Estando en la Academia de España en Roma, situada en un antiguo convento, Joaquín Leguina escuchaba las explicaciones del secretario sobre una inscripción del altar subterráneo: “Ferdinand hispaniae rex et Helisabe 1502". Le decía que el deseo de Fernando de Aragón había sido que se inscribiera sobre la piedra su condición de Rey de España. De repente, una mujer de mediana edad y acento catalán, con actitud agresiva, le espetó al secretario: “Eso de que Fernando de Aragón era Rey de España se lo acaba de inventar usted”. “Señora, lea usted la inscripción…”.

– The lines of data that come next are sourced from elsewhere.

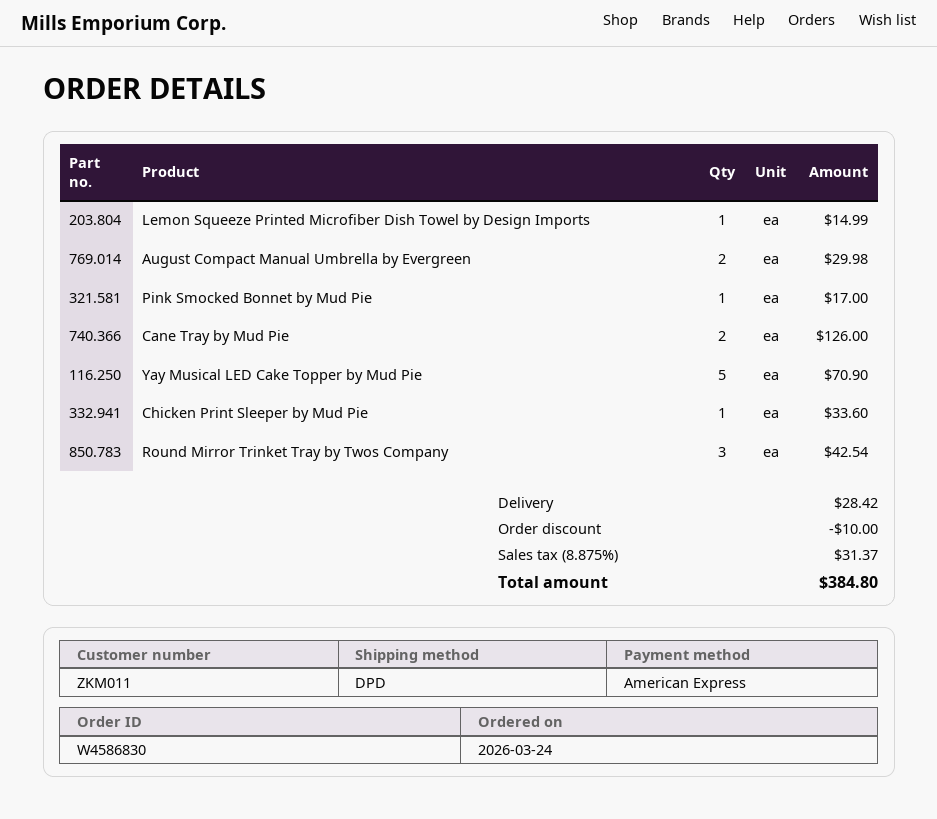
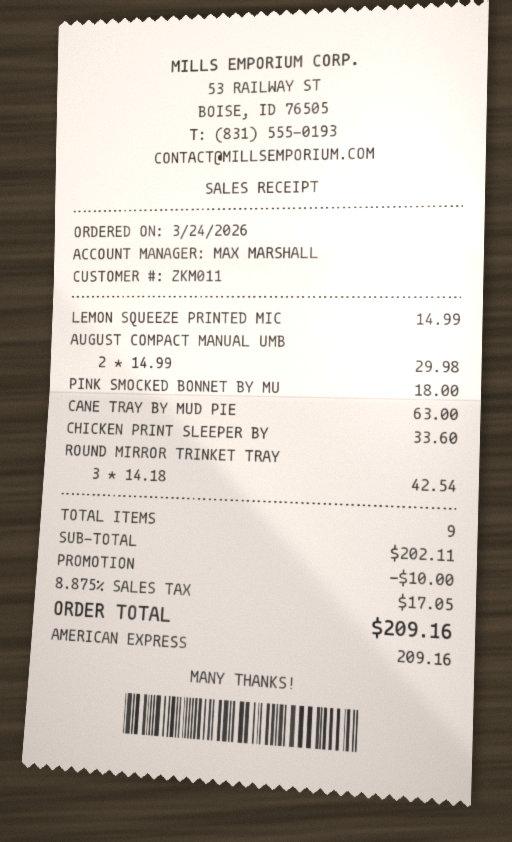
Pink Smocked Bonnet by Mud Pie: 1 for 17.00 -> 1 for 18.00
Cane Tray by Mud Pie: 2 for 126.00 -> 1 for 63.00
Yay Musical LED Cake Topper by Mud Pie: 5 for 70.90 -> none
shipping: 28.42 -> none
tax: 8.875% = 31.37 -> 8.875% = 17.05
total: 384.80 -> 209.16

Para cerrar la controversia, faltó el fundador de la Legión gritando como un poseso: “¡Muera la inteligencia!”. Y Unamuno: “Hagamos a un lado la afrenta personal implicada en el súbito exabrupto, lleno de vituperios, contra los vascos y los catalanes en general… Venceréis, pero no convenceréis. Venceréis, porque tenéis en vuestras manos sobrada fuerza bruta, pero no convenceréis, porque convencer significa persuadir. Y para poder persuadir necesitaríais lo que no tenéis —la razón y el derecho en la lucha—. Considero fútil exhortaros a pensar en España. He terminado”. Suponiendo que estas fueran las palabras exactas que pronunció en su último discurso...

*** José Blasco del Álamo es periodista y escritor.